I’m sorry. Whenever I see images of fertility deity Kokopelli my mind turns to mush and I just hear those tiny mice in Disney’s Cinderella singing “Cinderelly, Cinderelly”.
And so, tiny-mouse song cheering me along, I bring you this collection of Kokopelli logos. You’ll learn that he is a versatile deity who loves bike rides, golfing, and long walks on the beach.
- Kokopelli starts HIS mornings off, not with flute song, but with a cuppa and a good book.
- Kokopelli has a busy life as a fertility deity, but he’s never too busy for a good game of golf!
- Businesses in which Kokopelli may be relevant: music stores. Bands. Guitar shops. Businesses which should definitely not use ol’ Koko: those which represent themselves adbstractly, with exclamation points.
- That doesn’t look like a safe way to ride at all, Kokopelli.
- Oh thank god! I was down to my last Kokopelli.
- This logo says to me, “We are the type of course where Pierce Hawthorne would be a member.”

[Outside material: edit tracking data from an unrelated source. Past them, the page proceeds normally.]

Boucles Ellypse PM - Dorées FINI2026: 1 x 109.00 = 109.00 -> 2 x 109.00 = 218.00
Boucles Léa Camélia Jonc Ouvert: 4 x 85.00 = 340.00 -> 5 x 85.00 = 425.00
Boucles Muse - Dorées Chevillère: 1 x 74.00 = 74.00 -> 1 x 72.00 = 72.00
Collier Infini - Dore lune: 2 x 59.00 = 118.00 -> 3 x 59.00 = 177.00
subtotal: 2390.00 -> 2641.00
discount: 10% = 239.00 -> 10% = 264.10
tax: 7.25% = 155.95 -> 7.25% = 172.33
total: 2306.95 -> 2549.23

- Oh, I see what you did there. Looks like Kokopelli isn’t the only trickster in the house.
- Every year the Big K looks forward to his annual rafting trip with the guys.
- I even left a 4th golf course out!
The field of Kokopelli logos is a fertile one – I left out a winery, a brewery, another logo with papyrus (!), a sushi joint, two hotels, another coffee shop, another bike shop, and a nursery. Know of a Kokopelli logo that deserves to be here? Submit it asap to logos@makesmebarf.com.

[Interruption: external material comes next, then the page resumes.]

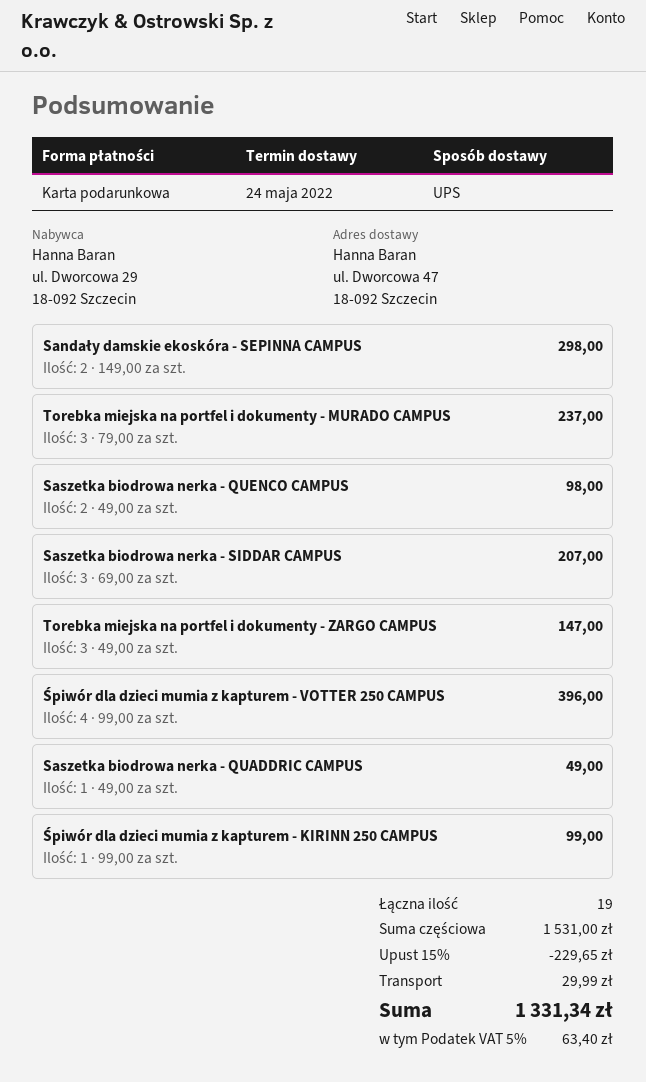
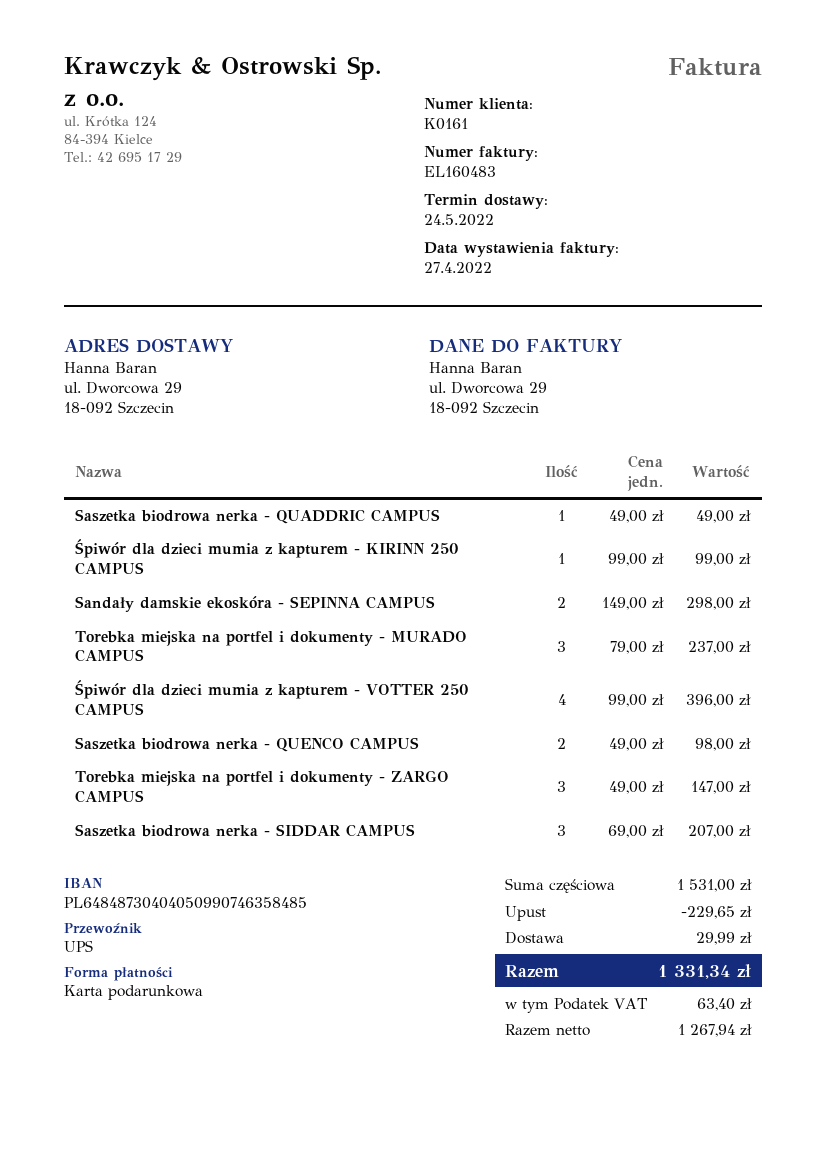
ship to: ul. Dworcowa 47, 18-092 Szczecin -> ul. Dworcowa 29, 18-092 Szczecin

{ 7 comments… read them below or add one }
Nothing says “I’m stuck in the 1990′s” like Kokopelli and Papyrus.
Also, what is Kokopecci? That some new Italian dish?
I love all the clipart in the C2 logo. Awesome.

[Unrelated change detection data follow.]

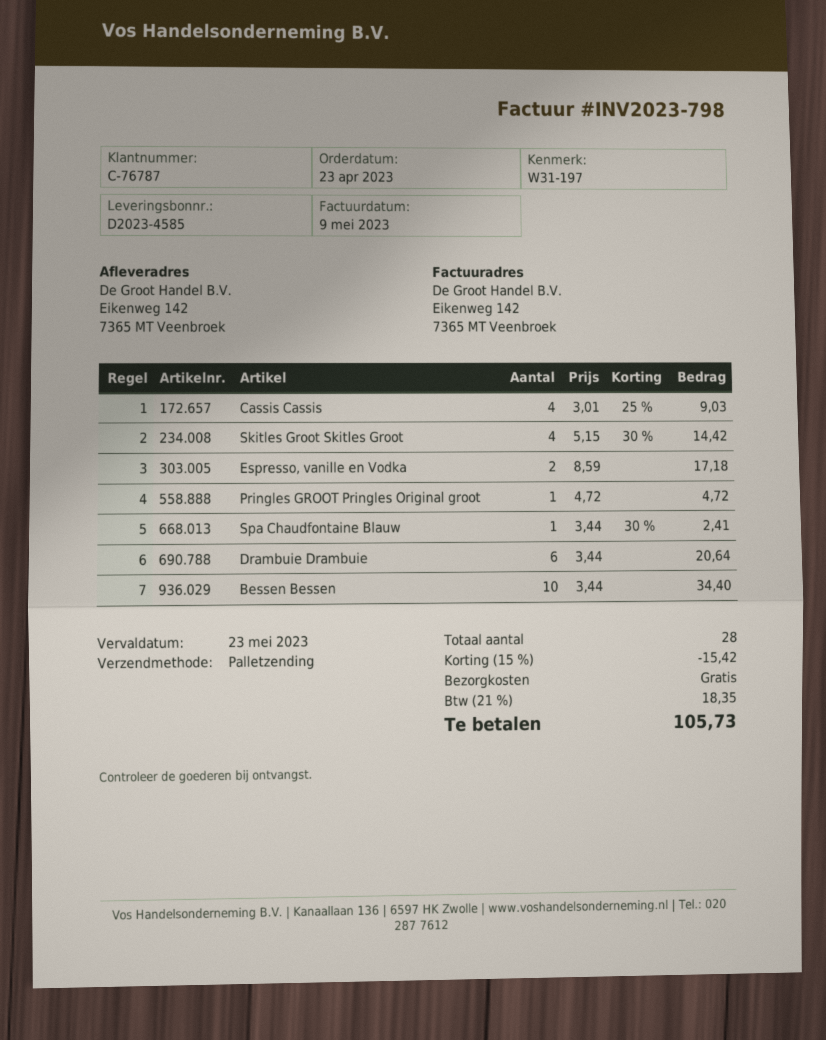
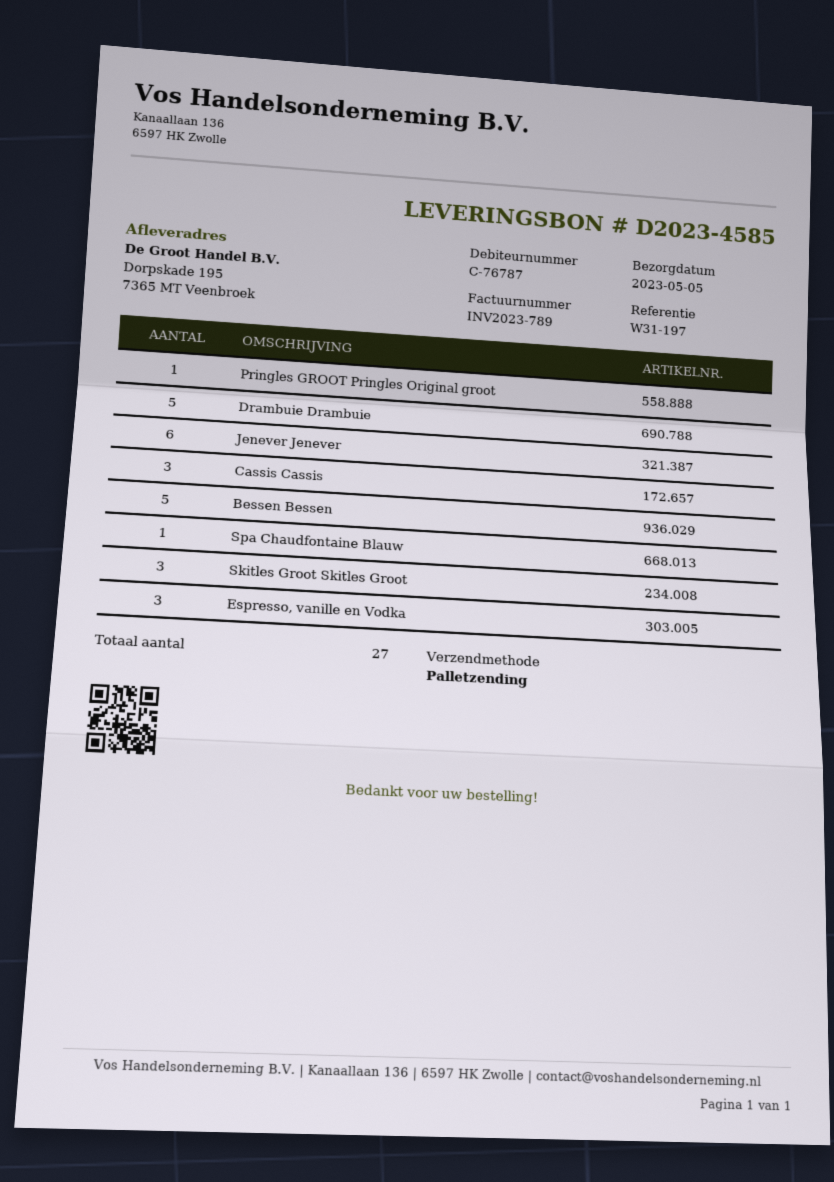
invoice number: INV2023-798 -> INV2023-789
ship to: Eikenweg 142, 7365 MT Veenbroek -> Dorpskade 195, 7365 MT Veenbroek
Cassis Cassis: 4 -> 3
Skitles Groot Skitles Groot: 4 -> 3
Espresso, vanille en Vodka: 2 -> 3
Drambuie Drambuie: 6 -> 5
Bessen Bessen: 10 -> 5
Jenever Jenever: none -> 6
total quantity: 28 -> 27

That St. George logo is one holy hot mess. Jesus.
Yes, I was going to mention the St George one, but couldn’t figure if the Rastafarian color scheme or rampant gradients made me barf harder. Of course the semi-penis (see balls, shaft, head,) to denote the green is pretty bad as well.
Also, I hate that font. When will people understand that there are very few proper times or places for script-fonts?
I mean, it’s not that it would be okay in any instance, but perhaps if they were having a Reggaefest at the golf course…then if you changed the font to something in a sans serif, then it might be passable. No, fuck it, that gradient makes my eyes melt.
Why does Kokopelli Supply, LLC make me think of a snake charmer?
OMG – a Kokopelli Tequilla bar just opened in Philly.
I got to get a pic of that today.
Yes, please!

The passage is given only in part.